Problem statement: Please take the records that follow and repeat exactly the lines starting with the line with "IFN4_34_581_A_1_21 | wt: 591.75 -> 591.78" and going on through the line with "IFN4_34_581_A_1_36 | Relative_2: 0.990".

[[ Records shown, beginning ]]

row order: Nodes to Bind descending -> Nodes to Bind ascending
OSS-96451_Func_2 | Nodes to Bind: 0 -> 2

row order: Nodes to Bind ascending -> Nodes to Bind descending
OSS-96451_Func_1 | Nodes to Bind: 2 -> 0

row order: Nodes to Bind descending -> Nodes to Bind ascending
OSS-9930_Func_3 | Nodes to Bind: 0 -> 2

[[ Records shown, end ]]
[[ Records shown, beginning ]]

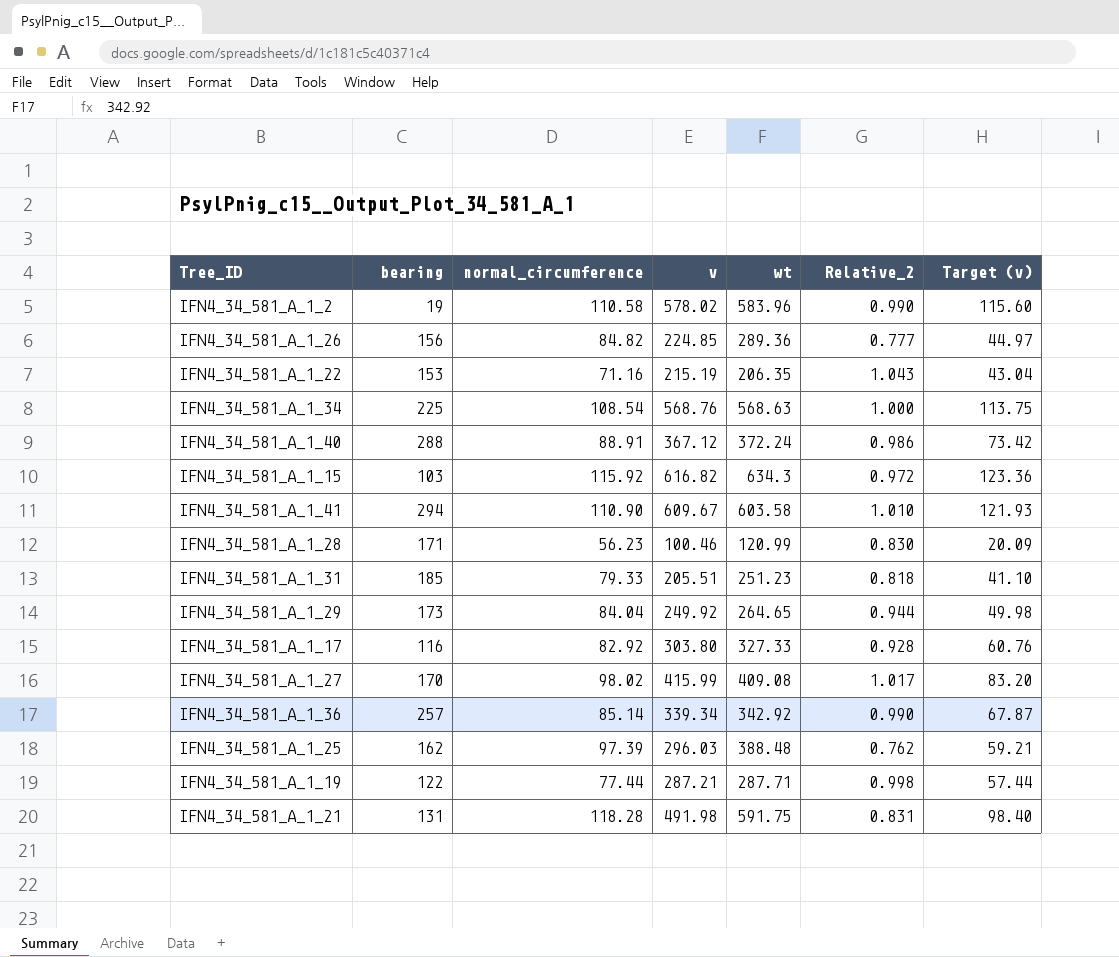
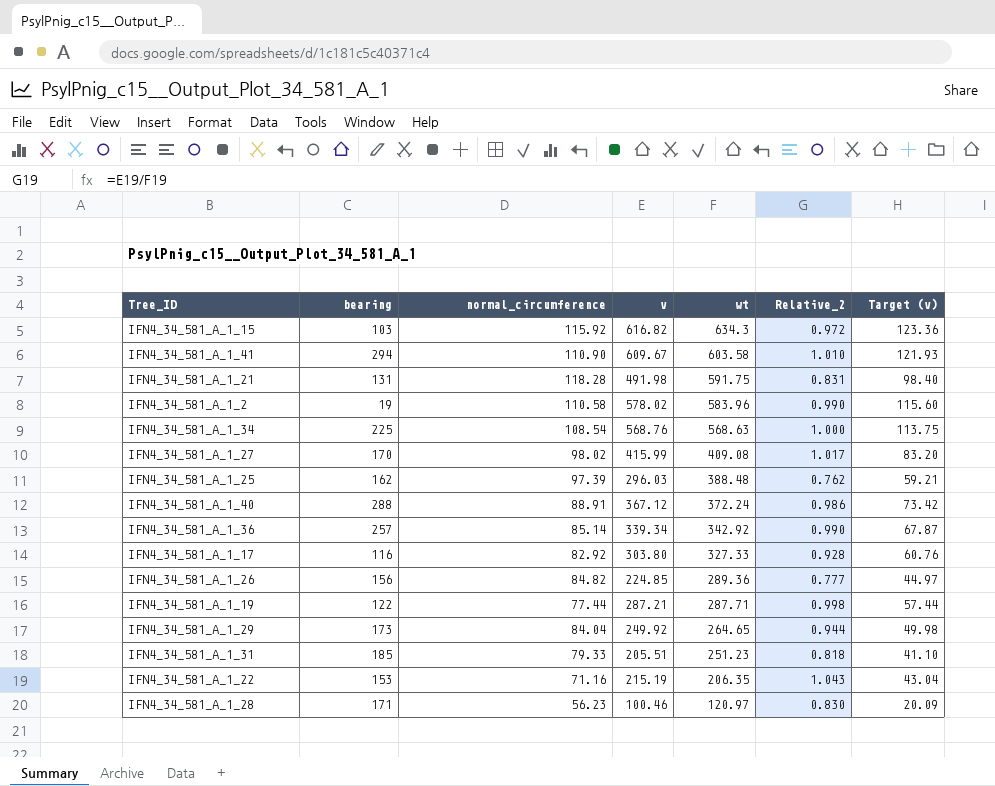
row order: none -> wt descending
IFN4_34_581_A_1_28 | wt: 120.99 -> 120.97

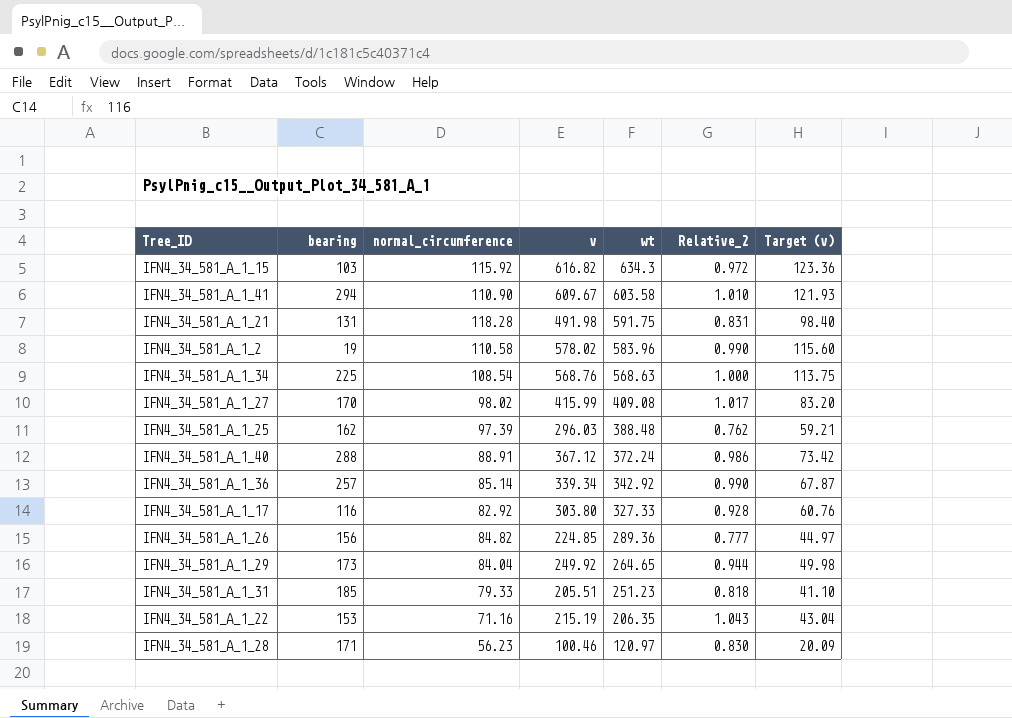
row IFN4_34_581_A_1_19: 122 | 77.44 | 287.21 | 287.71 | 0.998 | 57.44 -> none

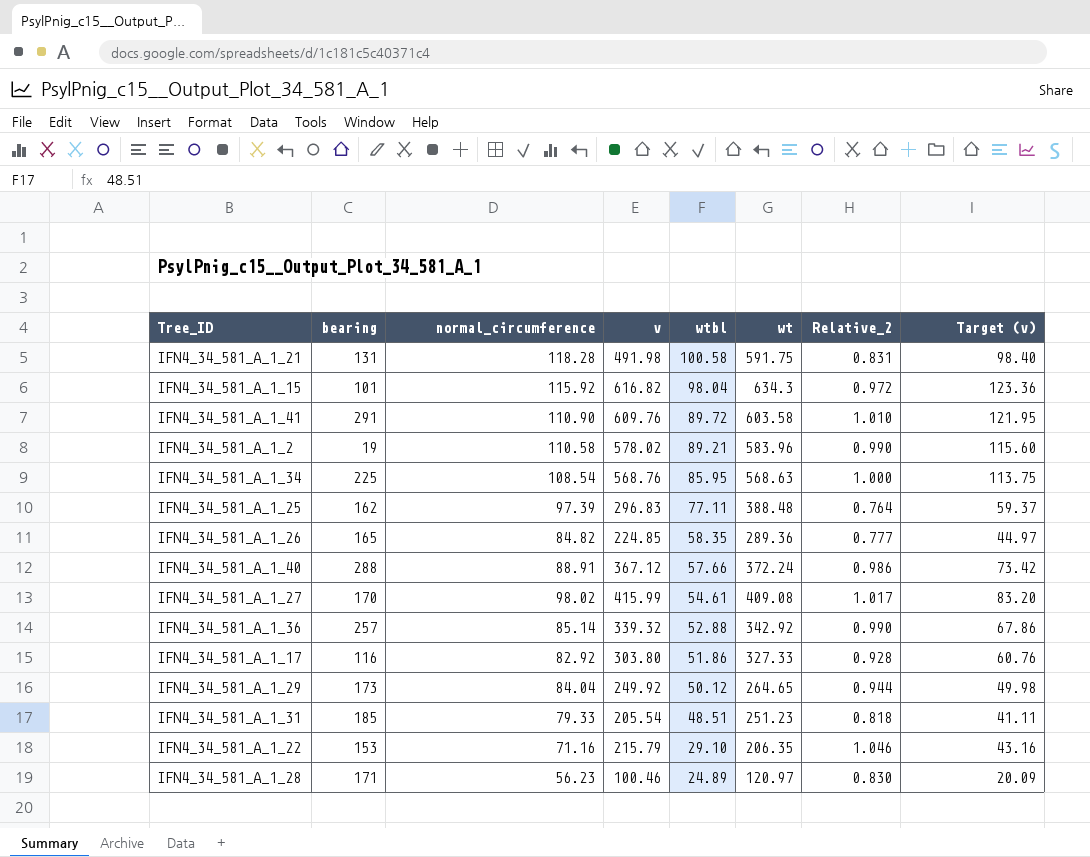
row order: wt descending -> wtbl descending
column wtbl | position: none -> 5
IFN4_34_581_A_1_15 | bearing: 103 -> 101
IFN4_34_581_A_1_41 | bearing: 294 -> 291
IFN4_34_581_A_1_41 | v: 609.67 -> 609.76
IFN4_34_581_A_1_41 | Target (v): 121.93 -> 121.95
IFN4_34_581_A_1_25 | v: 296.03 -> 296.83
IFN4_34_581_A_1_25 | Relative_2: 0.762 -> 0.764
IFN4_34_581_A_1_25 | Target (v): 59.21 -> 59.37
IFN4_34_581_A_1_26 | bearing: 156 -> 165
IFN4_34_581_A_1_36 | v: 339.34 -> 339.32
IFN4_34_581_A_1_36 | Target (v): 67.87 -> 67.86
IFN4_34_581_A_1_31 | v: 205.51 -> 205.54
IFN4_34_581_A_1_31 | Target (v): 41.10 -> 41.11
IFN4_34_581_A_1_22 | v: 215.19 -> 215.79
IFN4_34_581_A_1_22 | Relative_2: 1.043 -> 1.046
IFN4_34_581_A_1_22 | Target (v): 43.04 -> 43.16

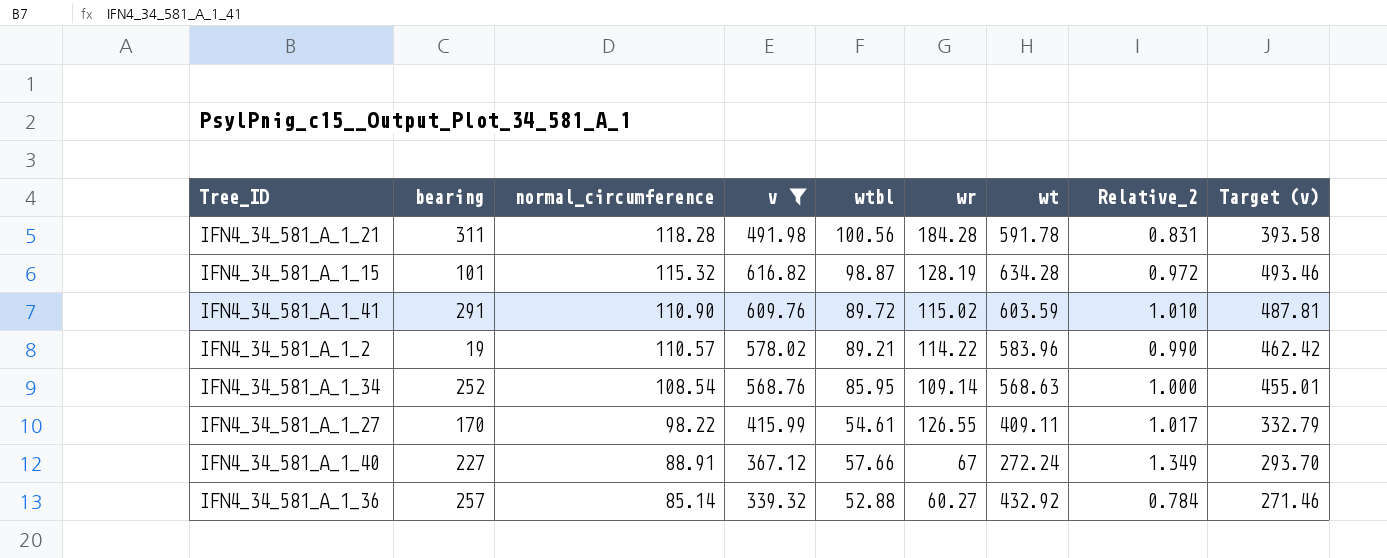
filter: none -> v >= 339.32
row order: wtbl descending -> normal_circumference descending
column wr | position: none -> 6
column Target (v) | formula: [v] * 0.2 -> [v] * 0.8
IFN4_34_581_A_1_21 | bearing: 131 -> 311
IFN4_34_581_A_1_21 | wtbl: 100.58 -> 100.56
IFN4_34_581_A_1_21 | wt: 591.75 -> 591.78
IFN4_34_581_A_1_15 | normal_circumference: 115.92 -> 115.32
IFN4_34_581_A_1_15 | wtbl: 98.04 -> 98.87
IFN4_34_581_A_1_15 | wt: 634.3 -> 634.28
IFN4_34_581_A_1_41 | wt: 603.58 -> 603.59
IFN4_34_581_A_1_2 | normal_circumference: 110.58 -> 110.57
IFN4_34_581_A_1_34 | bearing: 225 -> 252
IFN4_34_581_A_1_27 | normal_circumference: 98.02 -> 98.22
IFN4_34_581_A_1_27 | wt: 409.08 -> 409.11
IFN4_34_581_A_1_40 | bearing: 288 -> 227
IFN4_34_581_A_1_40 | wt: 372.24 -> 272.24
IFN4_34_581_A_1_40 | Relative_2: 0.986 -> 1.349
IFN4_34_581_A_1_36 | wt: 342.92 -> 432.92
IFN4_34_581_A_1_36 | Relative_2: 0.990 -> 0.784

[[ Records shown, end ]]

Answer to the problem:
IFN4_34_581_A_1_21 | wt: 591.75 -> 591.78
IFN4_34_581_A_1_15 | normal_circumference: 115.92 -> 115.32
IFN4_34_581_A_1_15 | wtbl: 98.04 -> 98.87
IFN4_34_581_A_1_15 | wt: 634.3 -> 634.28
IFN4_34_581_A_1_41 | wt: 603.58 -> 603.59
IFN4_34_581_A_1_2 | normal_circumference: 110.58 -> 110.57
IFN4_34_581_A_1_34 | bearing: 225 -> 252
IFN4_34_581_A_1_27 | normal_circumference: 98.02 -> 98.22
IFN4_34_581_A_1_27 | wt: 409.08 -> 409.11
IFN4_34_581_A_1_40 | bearing: 288 -> 227
IFN4_34_581_A_1_40 | wt: 372.24 -> 272.24
IFN4_34_581_A_1_40 | Relative_2: 0.986 -> 1.349
IFN4_34_581_A_1_36 | wt: 342.92 -> 432.92
IFN4_34_581_A_1_36 | Relative_2: 0.990 -> 0.784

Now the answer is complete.